Contemplating the photograph as a fleeting frozen fragment of the eternal present.
The photograph seems little more than a joke unless considered within significant context.
For the last week folks at the LUG cafe (Leica User Group), located in the West Bank of Brian Reid’s email servers, have discussed the concepts of avant-garde, cutting edge, as the terms may relate to current photography. The December 17 issue of The Nation published a photography review by Susie Linfield, titled Dark Rooms. Ms. Linfield discusses the four interconnected Spanish Civil War shows at the International Center of Photography in New York City (on view through January 6).
I highly recommend a complete read of the review and found it most interesting that Ms. Linfield suggested, “The illustrated magazines founded during the Weimar period, such as the Berliner Illustrirte Zeitung and the Müchner Illustrierte Presse, covered everything from natural catastrophes to political issues to fashion; pioneered the use of the photo essay; and would inspire magazines and illustrated newspapers like Life, Picture Post, Regards, Ce Soir andVu, all of which would publish Capa’s and Taro’s photos from Spain. And Berlin had become the central locale for émigré photographers of the avant-garde, such as Lászlò Moholy-Nagy, Martin Munkácsi and Gyorgy Kepes (all, like Capa, from Hungary).
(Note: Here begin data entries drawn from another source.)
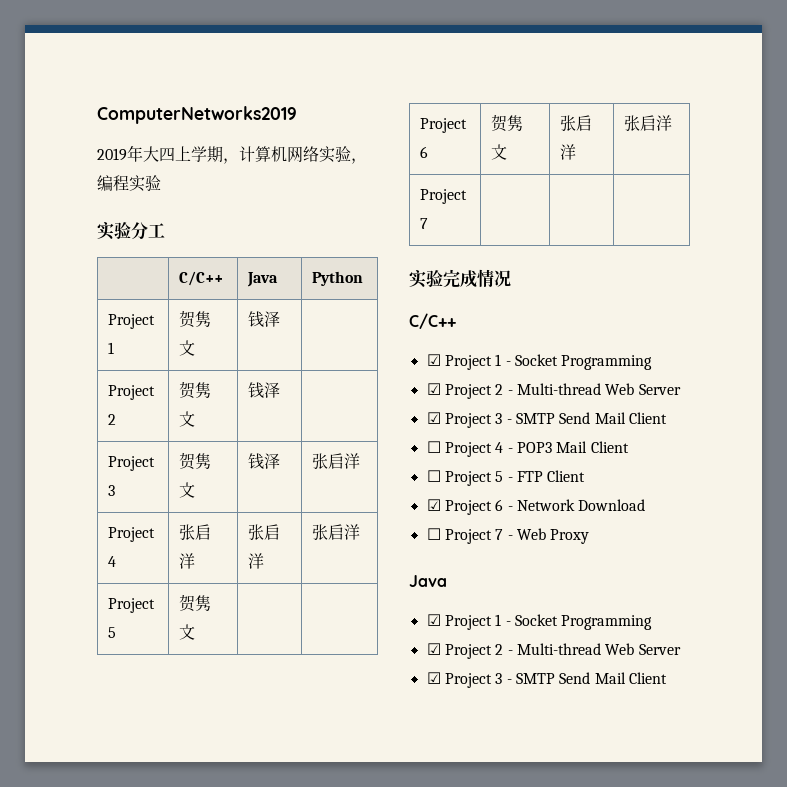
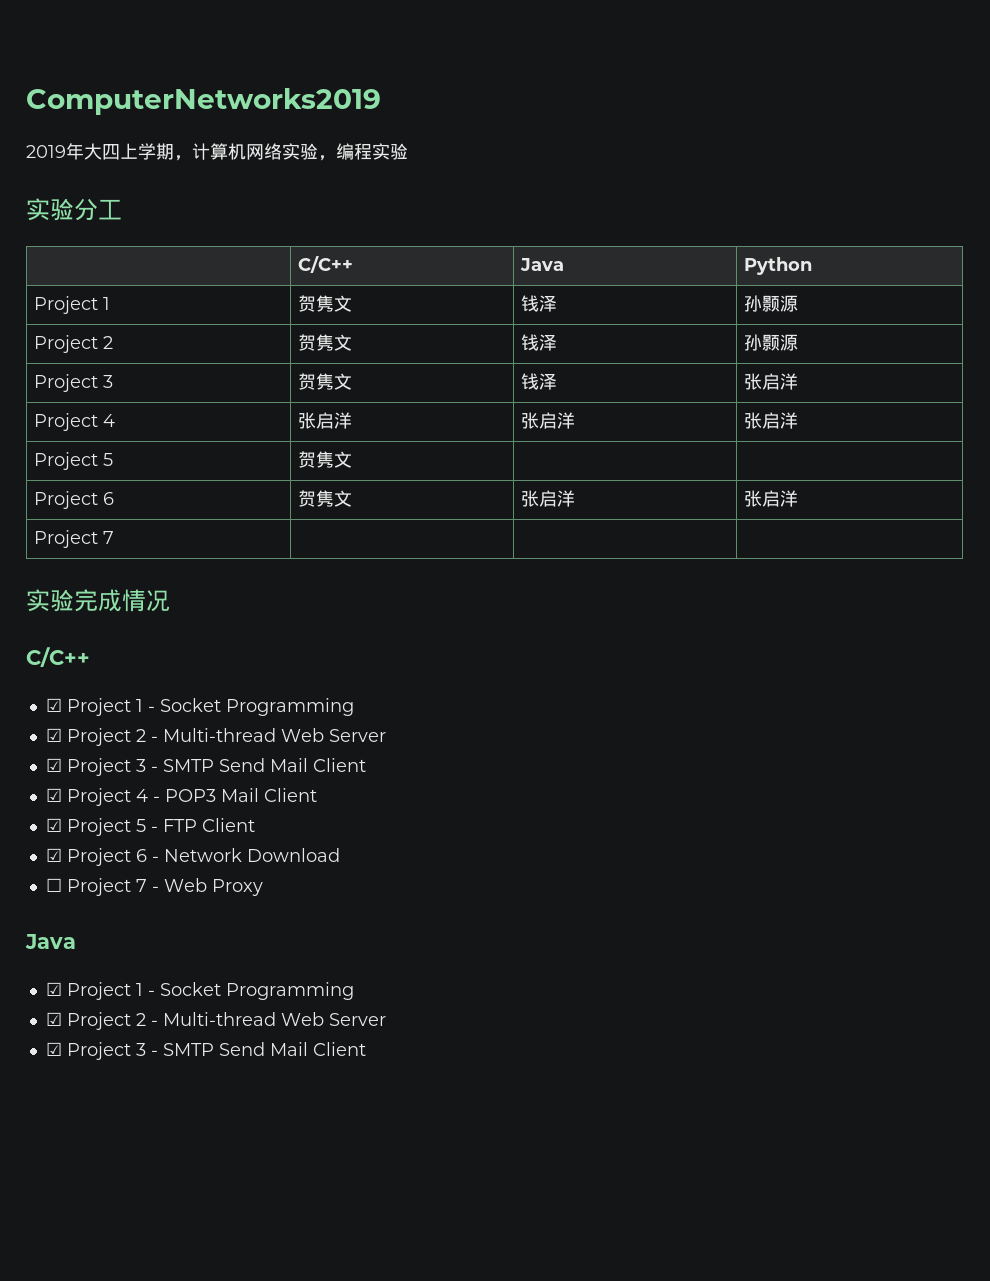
(281, 319) none -> [744,295,799,312] 孙颢源
(281, 390) none -> [744,334,799,351] 孙颢源
[426,441,441,453] ☐ -> [45,788,62,802] ☑
[426,470,441,482] ☐ -> [45,818,62,832] ☑

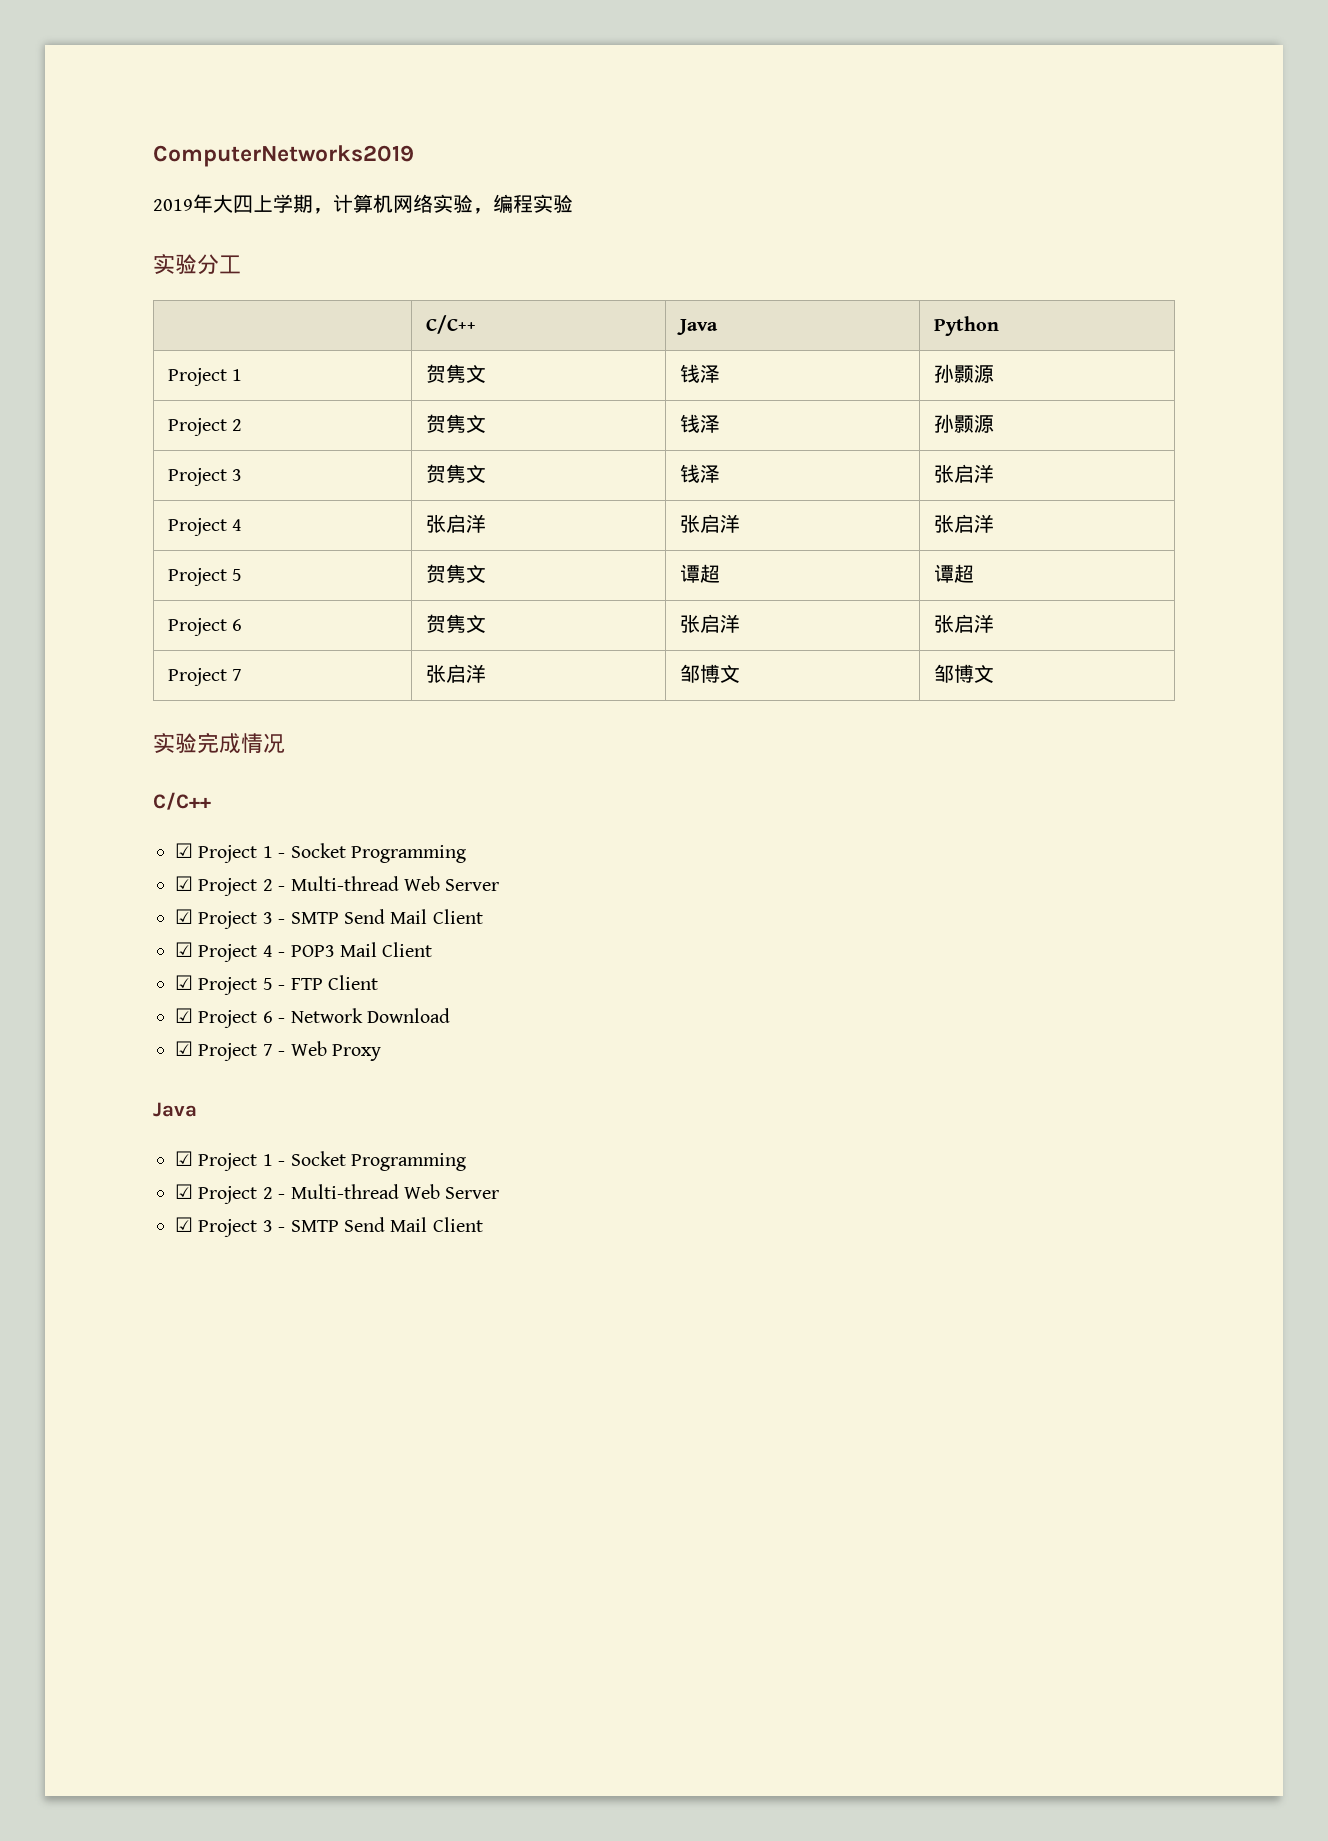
(353, 459) | -> [679,564,720,583] [933,564,974,583] 谭超 | 谭超
(115, 537) | | -> [425,664,486,683] [679,664,740,683] [933,664,994,683] 张启洋 | 邹博文 | 邹博文
[45,878,62,892] ☐ -> [175,1041,193,1056] ☑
The sense of cultural energy–of cultural possibility–was thick; the disdain for popular culture and the mass media held by theorists like Siegfried Kracauer wasn’t shared by Weimar’s new breed of creative editors, journalists and photographers. On the contrary: they exulted in the new modes of working and the new outlets for their work. Taro was an avid consumer of what Schaber calls “the visual language of modernity”; it is fitting, perhaps, that her first photograph appeared in a fashion magazine. All this–the merging of an avant-garde sensibility with the tools of the mass media and mass propaganda–is immediately evident in Taro’s work. Her pictures look less hurried and more carefully composed than Capa’s, and she often shot from odd, dramatic angles.”